## DATA RECORDS

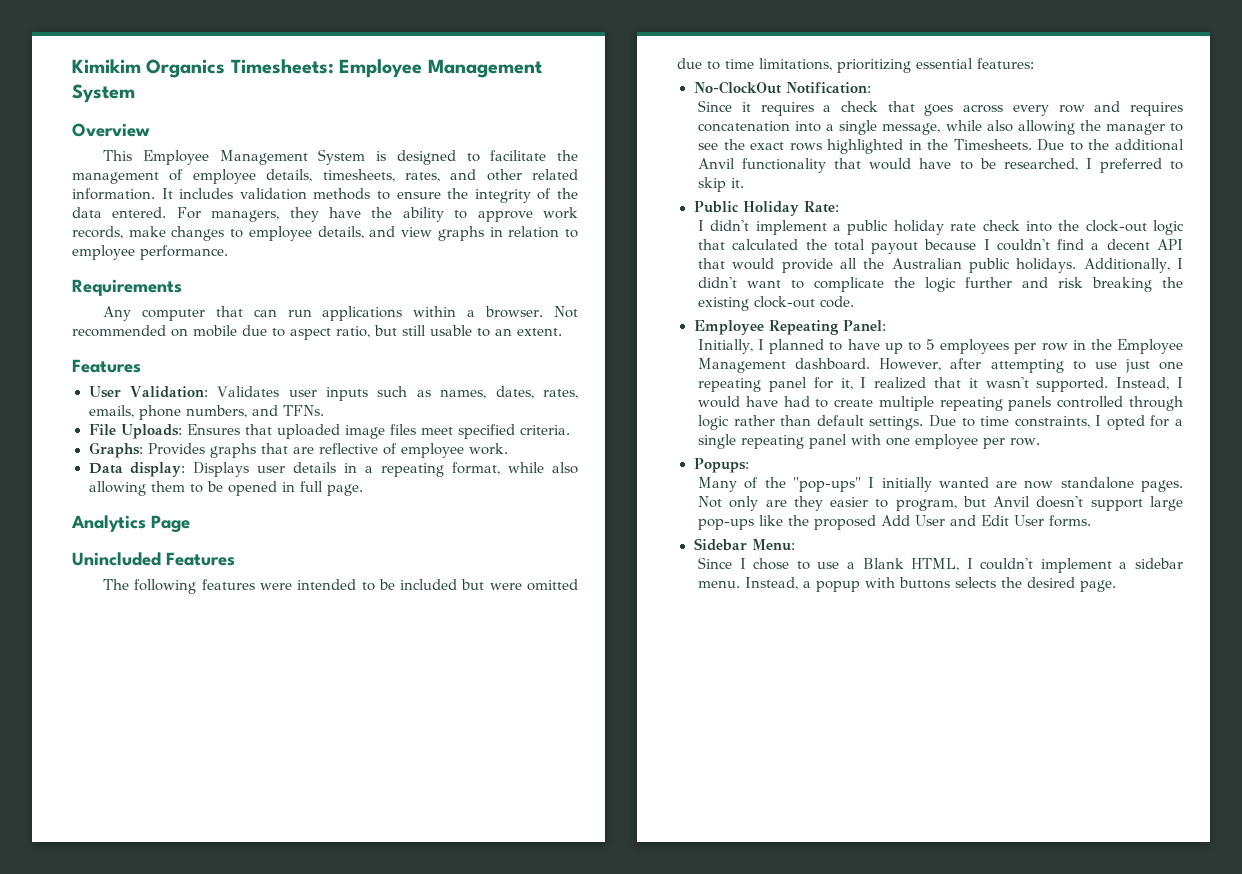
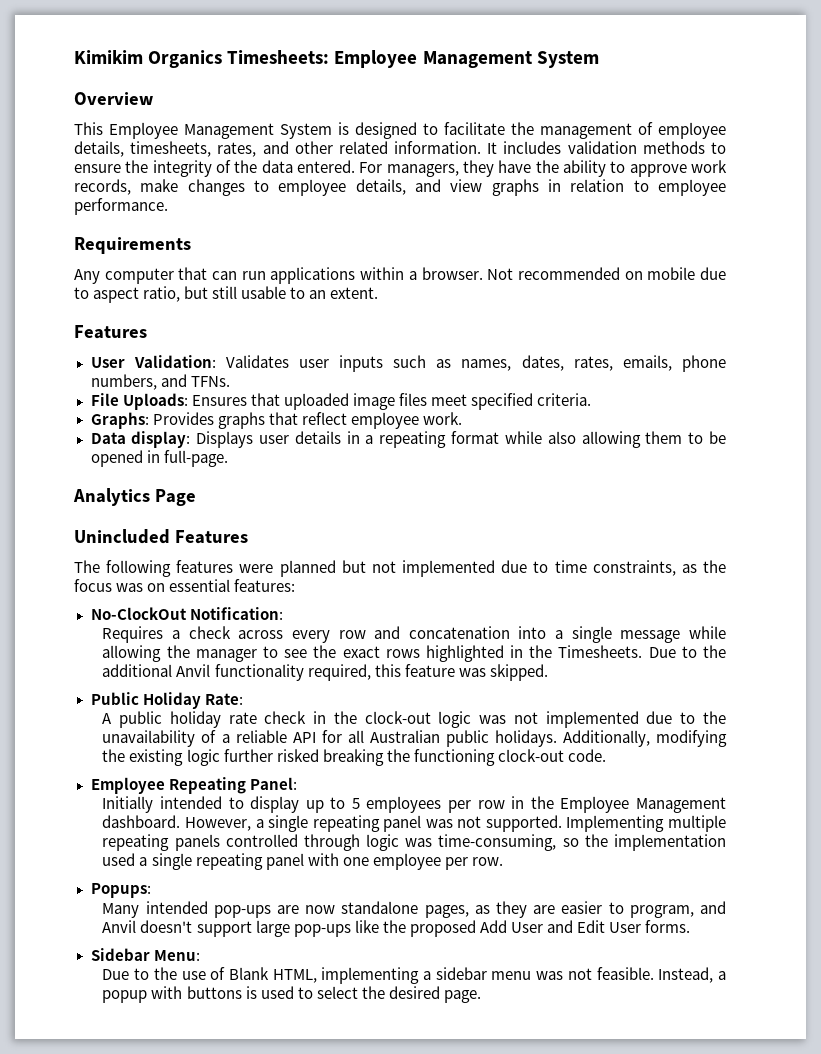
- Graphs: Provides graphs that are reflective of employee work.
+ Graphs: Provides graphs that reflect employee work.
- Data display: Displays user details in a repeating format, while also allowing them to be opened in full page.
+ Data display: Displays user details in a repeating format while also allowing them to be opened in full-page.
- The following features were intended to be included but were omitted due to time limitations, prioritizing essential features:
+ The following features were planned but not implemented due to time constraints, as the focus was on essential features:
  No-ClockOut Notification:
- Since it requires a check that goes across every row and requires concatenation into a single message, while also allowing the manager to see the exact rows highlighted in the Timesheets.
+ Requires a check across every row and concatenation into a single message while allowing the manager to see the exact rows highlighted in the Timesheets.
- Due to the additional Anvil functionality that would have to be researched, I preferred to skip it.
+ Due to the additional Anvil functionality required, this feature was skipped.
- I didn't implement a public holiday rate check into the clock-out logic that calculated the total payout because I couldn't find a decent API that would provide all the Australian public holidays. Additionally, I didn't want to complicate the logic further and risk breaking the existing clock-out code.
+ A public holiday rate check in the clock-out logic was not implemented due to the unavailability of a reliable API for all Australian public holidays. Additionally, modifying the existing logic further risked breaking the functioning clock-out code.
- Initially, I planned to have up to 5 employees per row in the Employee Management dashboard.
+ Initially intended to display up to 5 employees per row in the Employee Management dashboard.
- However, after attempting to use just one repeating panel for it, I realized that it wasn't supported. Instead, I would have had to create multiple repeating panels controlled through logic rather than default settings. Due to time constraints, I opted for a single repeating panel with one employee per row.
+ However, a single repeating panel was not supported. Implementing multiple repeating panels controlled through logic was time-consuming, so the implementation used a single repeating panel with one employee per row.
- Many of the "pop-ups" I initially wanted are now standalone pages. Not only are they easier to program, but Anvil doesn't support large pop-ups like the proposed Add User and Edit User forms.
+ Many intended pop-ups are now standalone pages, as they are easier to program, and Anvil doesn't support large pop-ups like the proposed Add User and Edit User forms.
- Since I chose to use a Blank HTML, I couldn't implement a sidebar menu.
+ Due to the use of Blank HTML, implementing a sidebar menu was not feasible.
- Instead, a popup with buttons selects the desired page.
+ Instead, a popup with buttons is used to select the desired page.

---

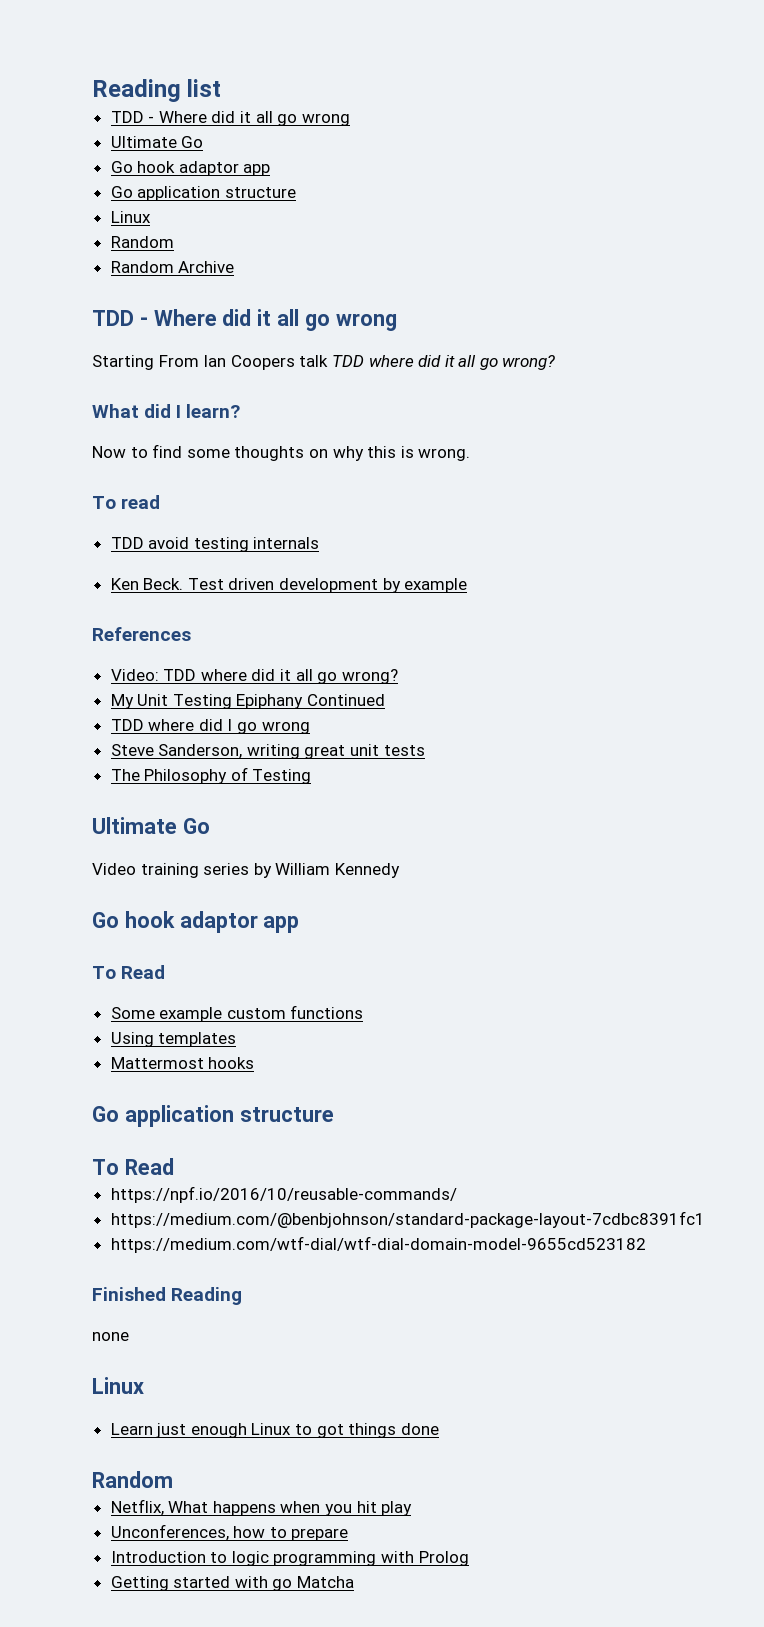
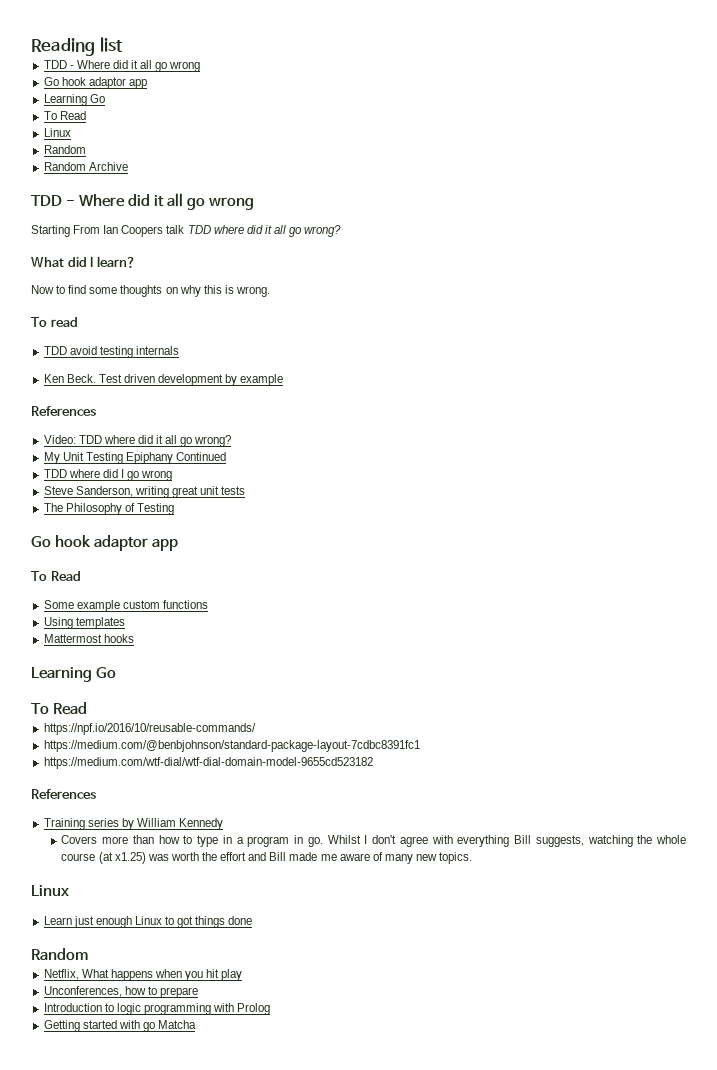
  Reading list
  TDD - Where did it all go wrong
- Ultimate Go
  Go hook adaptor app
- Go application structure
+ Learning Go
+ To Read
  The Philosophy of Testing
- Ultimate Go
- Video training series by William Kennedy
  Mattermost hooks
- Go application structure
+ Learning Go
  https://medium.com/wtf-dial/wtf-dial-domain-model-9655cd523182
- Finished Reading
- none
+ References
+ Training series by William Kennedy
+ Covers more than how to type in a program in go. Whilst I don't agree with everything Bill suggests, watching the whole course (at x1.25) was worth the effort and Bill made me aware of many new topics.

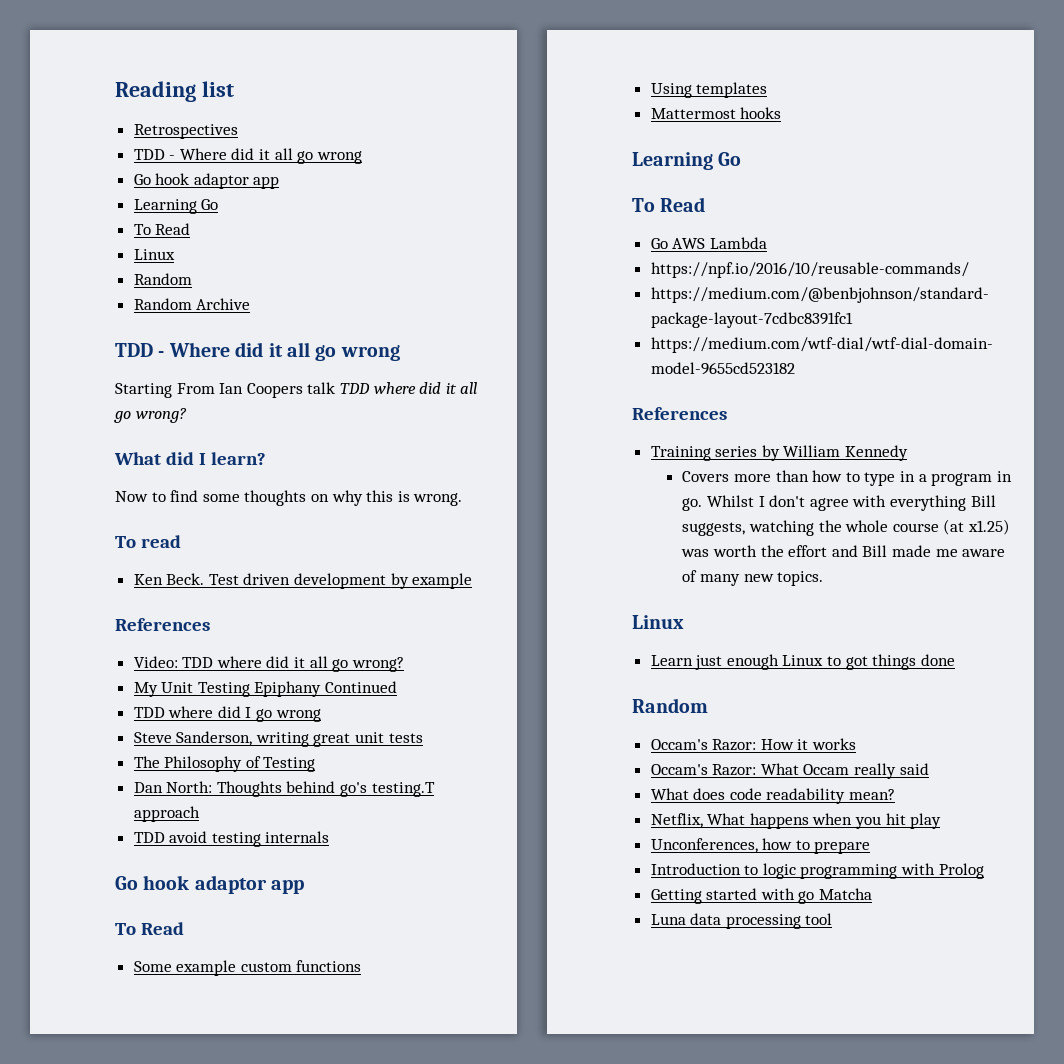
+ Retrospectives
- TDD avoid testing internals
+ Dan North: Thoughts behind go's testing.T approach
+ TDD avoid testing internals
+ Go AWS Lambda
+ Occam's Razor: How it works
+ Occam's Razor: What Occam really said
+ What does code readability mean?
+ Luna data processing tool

* * *

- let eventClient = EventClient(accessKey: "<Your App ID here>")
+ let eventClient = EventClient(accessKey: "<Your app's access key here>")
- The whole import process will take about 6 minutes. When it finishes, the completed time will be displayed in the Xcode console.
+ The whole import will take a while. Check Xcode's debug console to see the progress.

## HOW TO COMPLETE THIS TASK
Starting at the line above that contains "- Instead, a", write out each line exactly until the line that contains "select the desired page." has been written, and stop there.

## ANSWER AREA
- Instead, a popup with buttons selects the desired page.
+ Instead, a popup with buttons is used to select the desired page.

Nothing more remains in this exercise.